# Raw data
- - -

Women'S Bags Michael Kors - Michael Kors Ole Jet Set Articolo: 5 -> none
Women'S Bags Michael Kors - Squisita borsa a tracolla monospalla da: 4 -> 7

- - -

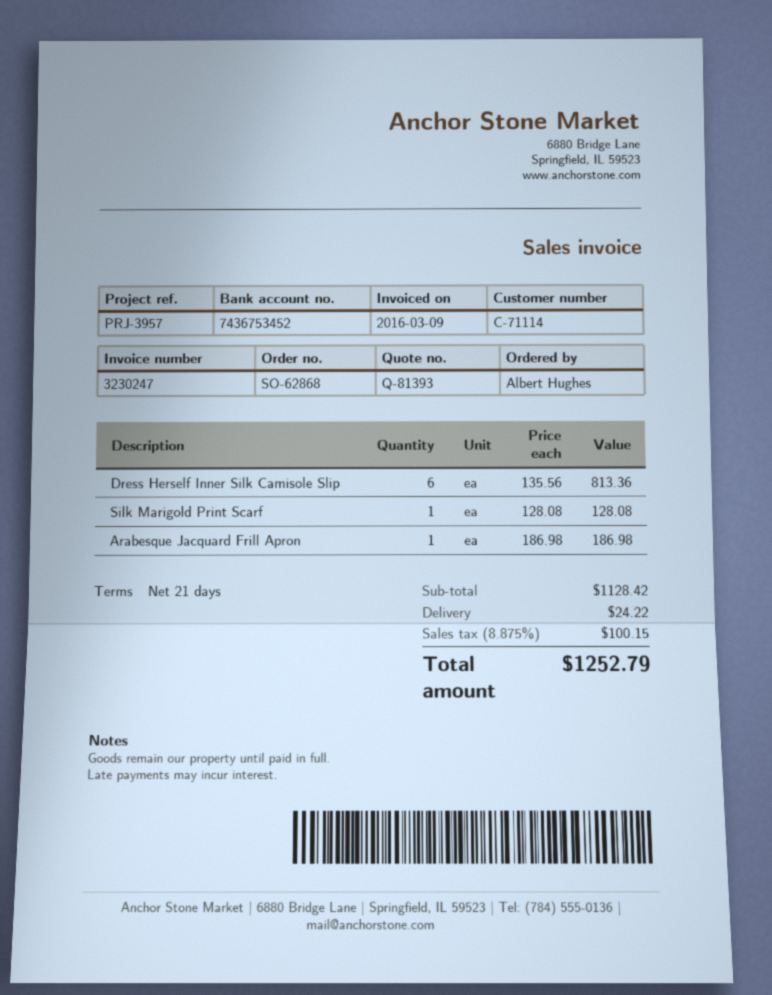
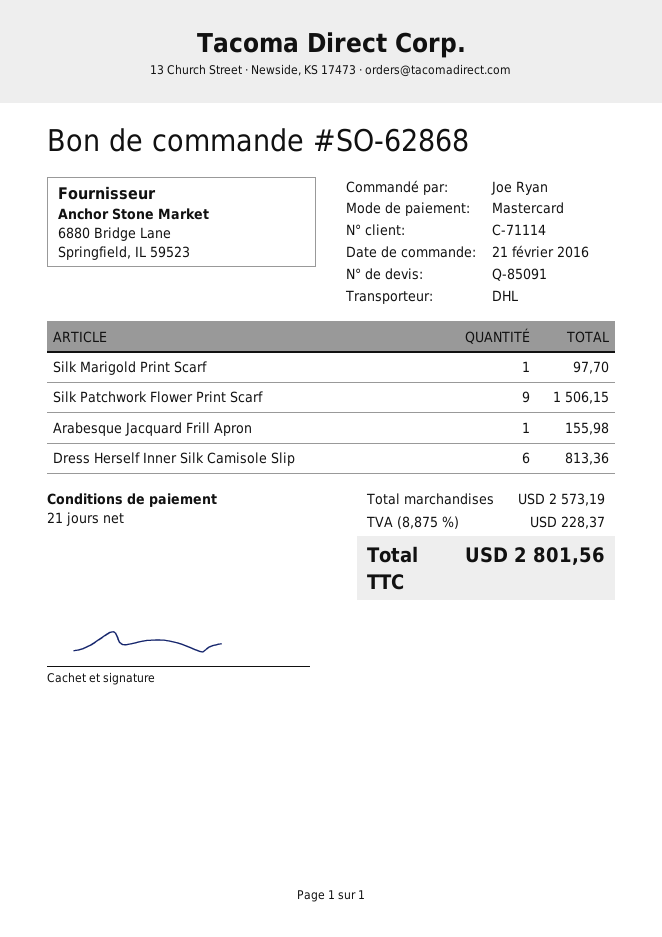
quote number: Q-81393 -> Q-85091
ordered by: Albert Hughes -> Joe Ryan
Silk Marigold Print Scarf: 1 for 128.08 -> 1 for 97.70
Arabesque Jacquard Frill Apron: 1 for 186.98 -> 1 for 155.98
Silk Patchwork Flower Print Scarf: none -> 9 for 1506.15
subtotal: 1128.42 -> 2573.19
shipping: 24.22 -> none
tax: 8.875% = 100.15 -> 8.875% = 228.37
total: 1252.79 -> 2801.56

- - -

# Exercise
The response should hold exactly the lines starting at the line with "Silk Patchwork Flower" and ending at the line with "total: 1252.79 -> 2801.56", and no other line of the material above.

# Response to this exercise
Silk Patchwork Flower Print Scarf: none -> 9 for 1506.15
subtotal: 1128.42 -> 2573.19
shipping: 24.22 -> none
tax: 8.875% = 100.15 -> 8.875% = 228.37
total: 1252.79 -> 2801.56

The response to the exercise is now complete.